There is a really good article in the NY Times about NCLB and teacher certification. It shows a significant flaw in the NCLB legislation that requires all public school teachers to be certified as "highly qualified" through education classes and training. While I don't disagree with the push to require teachers, especially new teachers, to get training and certification, the way it is being implemented is a mistake.
One of the biggest problems facing public school systems in a lack of flexibility and ability to change. This restriction on teachers only adds to a lack of flexibility. We should be doing all that we can to encourage the best teachers to work in public schools. We also have to realize that sometimes, the best teachers are people with PhD's or real world experience who late in life want to go into education. I saw this first-hand in Montgomery County, Maryland where the schools had trouble finding "highly qualified" teachers for such focused classes like nursing, engineering, and business. They had no problem though finding professionals that didn't have the certification but wanted to teach. Requiring them to go through a long certification process, that can also be a humbling (or even humiliating) process will only discourage these teachers.

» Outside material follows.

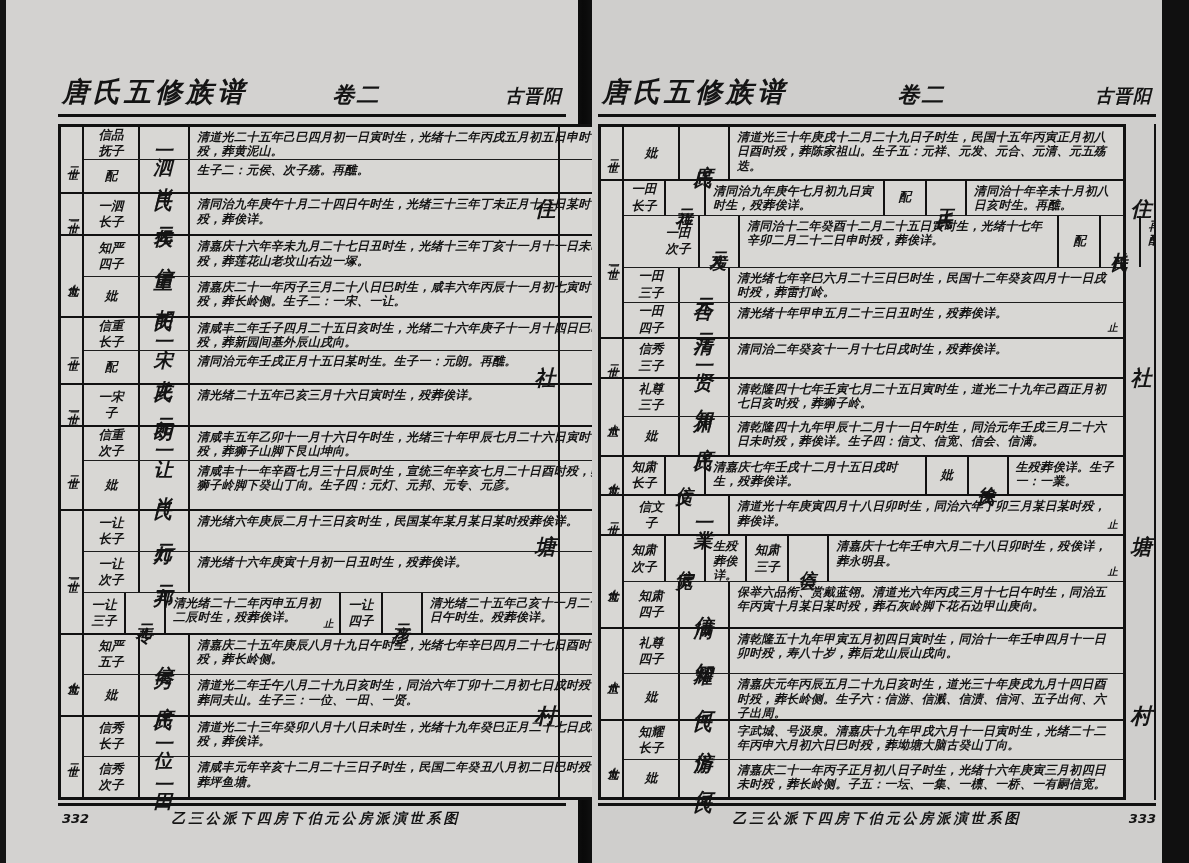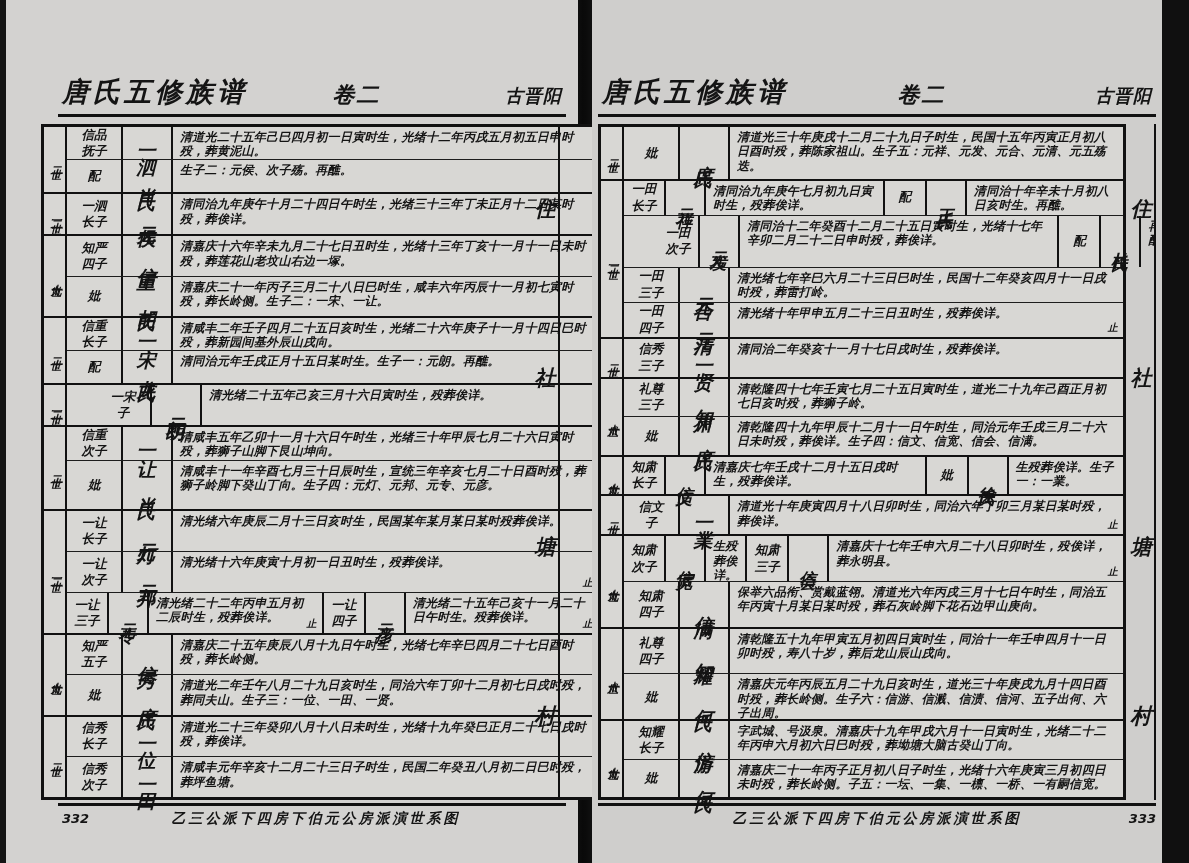"信品抚子" div.tbl { left: 35px -> 52px }
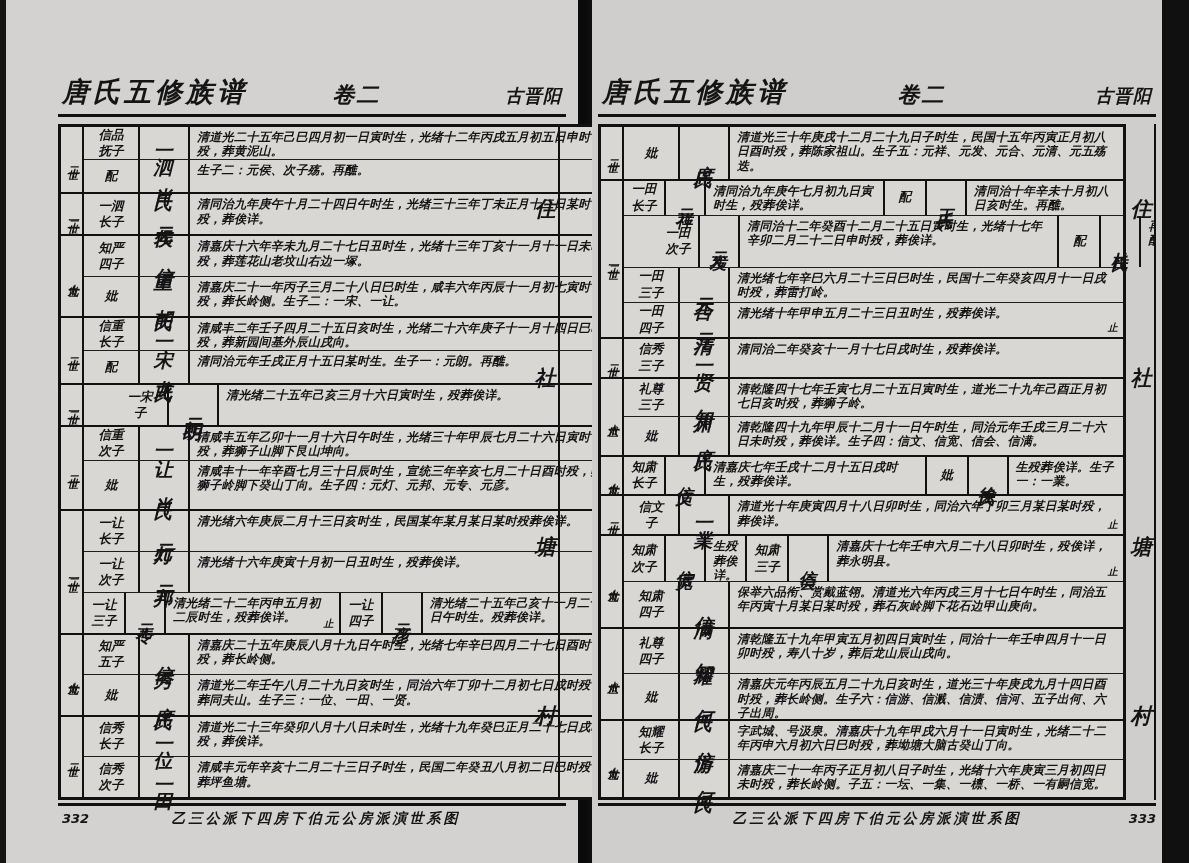"一宋子" div.grow { margin-left: 29px -> none }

This doesn't mean that I am opposed to all training requirements. One of the people interviewed for the article said that she thinks it is important that all teachers know how to work with students whose primary language is not English, or students who are being mainstreamed from special ed classes. I agree with that. But maybe there can be exceptions granted to teachers who have a background in instruction (college or private school) to skip the very basic classes on teaching that are a part of this long certification process. Someone who has taught in college might not know everything necessary to teach in high school, but they certainly have enough experience that they don't need instruction in classroom management or drawing up a lesson plan.
Conservatives are often trying to replicate the private sector in public institutions. While I certainly support that goal, I often think what we choose to replicate is not what makes the private sector strong. Private schools work so well because they have good teachers. But they have good teachers not because they have a cumbersome certification process; it is because they are flexible. That is what we need to replicate in our public schools.
1 comment:
I have to say I wasn't really indignant until I read the article. I'm shocked that the education system is unwilling to work with people who have been teaching for many years. How can they not see that they are driving away great teachers? Why aren't they trying to fix the system instead of trying to enforce stupid rules?